- [ASSIGNMENT]
Starting with the line that contains "[40,649,85,660] [JS-CS] ->", copy out each line through the end of the entries below, exactly as written, and nothing else.

- [Before and after images]
•••••
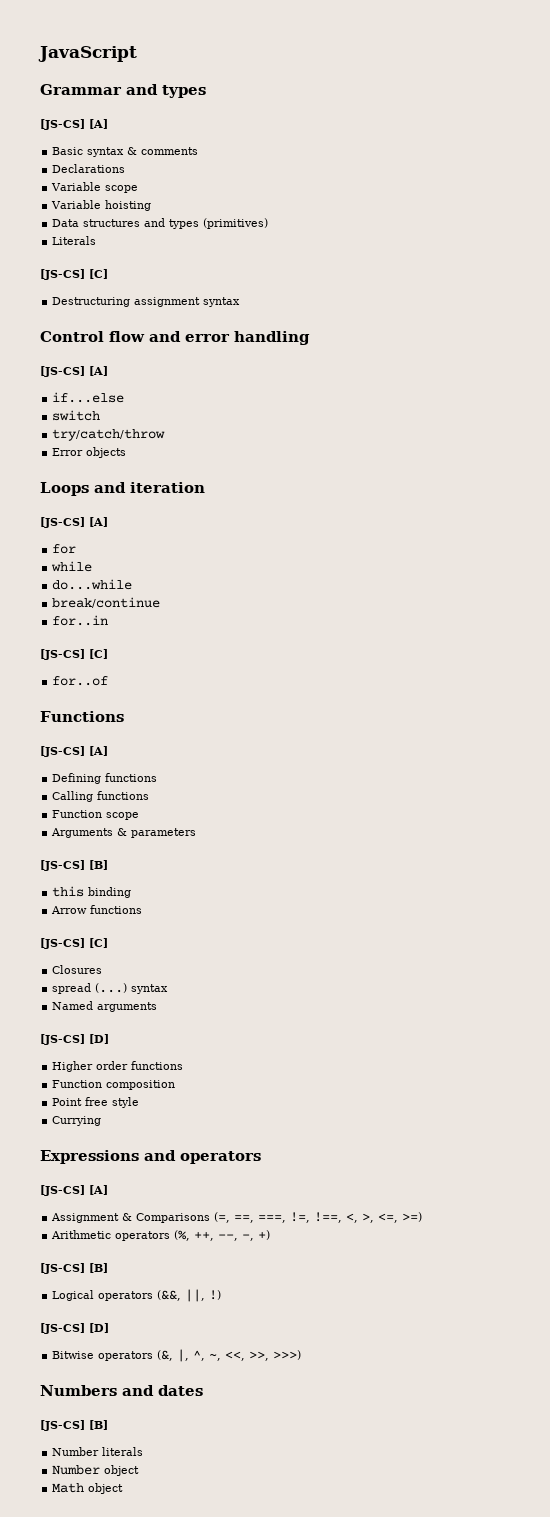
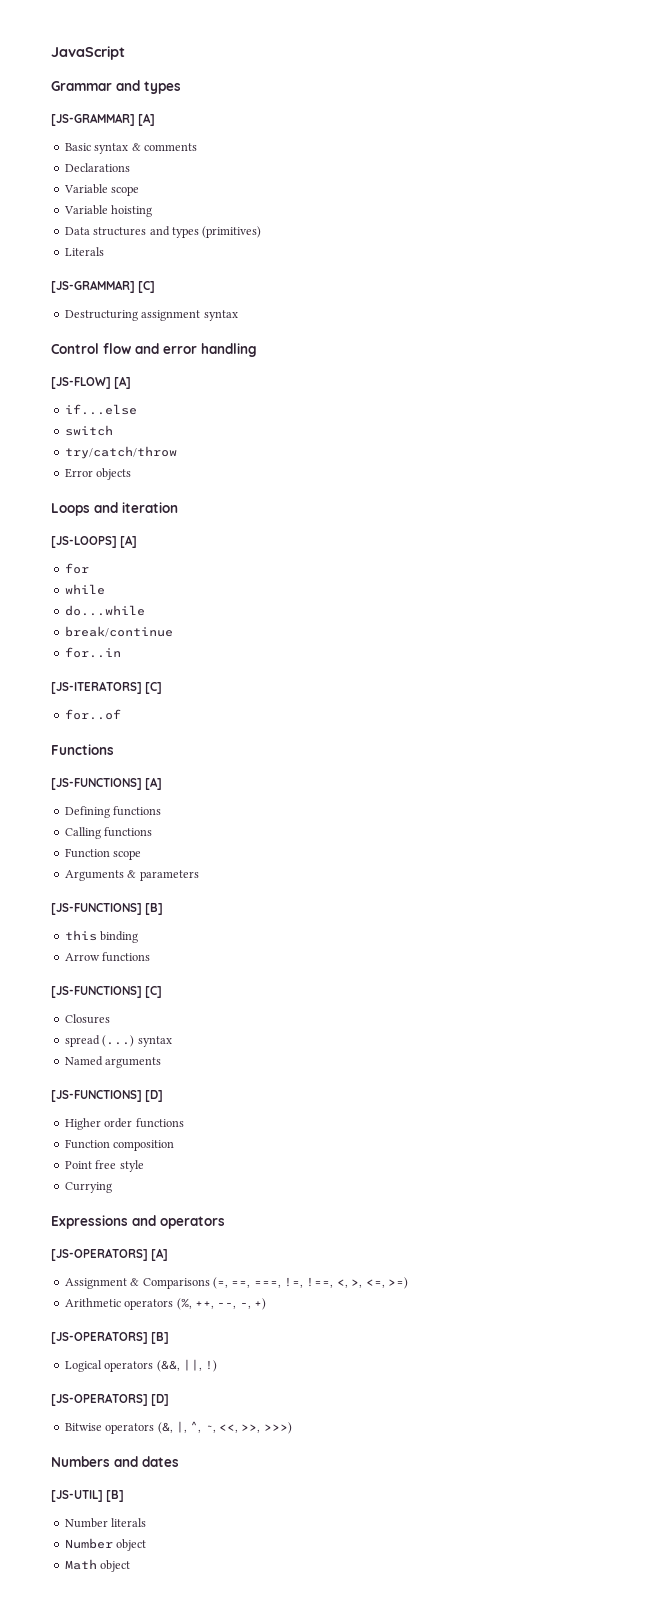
[40,119,85,130] [JS-CS] -> [51,113,135,126] [JS-GRAMMAR]
[40,269,85,280] [JS-CS] -> [51,280,135,293] [JS-GRAMMAR]
[40,366,85,377] [JS-CS] -> [51,377,111,389] [JS-FLOW]
[40,517,85,528] [JS-CS] -> [51,536,117,548] [JS-LOOPS]
[40,649,85,660] [JS-CS] -> [51,681,142,694] [JS-ITERATORS]
[40,746,85,757] [JS-CS] -> [51,778,142,790] [JS-FUNCTIONS]
[40,860,85,871] [JS-CS] -> [51,903,142,915] [JS-FUNCTIONS]
[40,938,85,949] [JS-CS] -> [51,986,142,998] [JS-FUNCTIONS]
[40,1034,85,1045] [JS-CS] -> [51,1090,142,1102] [JS-FUNCTIONS]
[40,1185,85,1196] [JS-CS] -> [51,1248,148,1261] [JS-OPERATORS]
[40,1263,85,1274] [JS-CS] -> [51,1331,148,1344] [JS-OPERATORS]
[40,1323,85,1334] [JS-CS] -> [51,1393,148,1406] [JS-OPERATORS]
[40,1420,85,1431] [JS-CS] -> [51,1490,103,1502] [JS-UTIL]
•••••
- [OUTPUT OF THE TASK]
[40,649,85,660] [JS-CS] -> [51,681,142,694] [JS-ITERATORS]
[40,746,85,757] [JS-CS] -> [51,778,142,790] [JS-FUNCTIONS]
[40,860,85,871] [JS-CS] -> [51,903,142,915] [JS-FUNCTIONS]
[40,938,85,949] [JS-CS] -> [51,986,142,998] [JS-FUNCTIONS]
[40,1034,85,1045] [JS-CS] -> [51,1090,142,1102] [JS-FUNCTIONS]
[40,1185,85,1196] [JS-CS] -> [51,1248,148,1261] [JS-OPERATORS]
[40,1263,85,1274] [JS-CS] -> [51,1331,148,1344] [JS-OPERATORS]
[40,1323,85,1334] [JS-CS] -> [51,1393,148,1406] [JS-OPERATORS]
[40,1420,85,1431] [JS-CS] -> [51,1490,103,1502] [JS-UTIL]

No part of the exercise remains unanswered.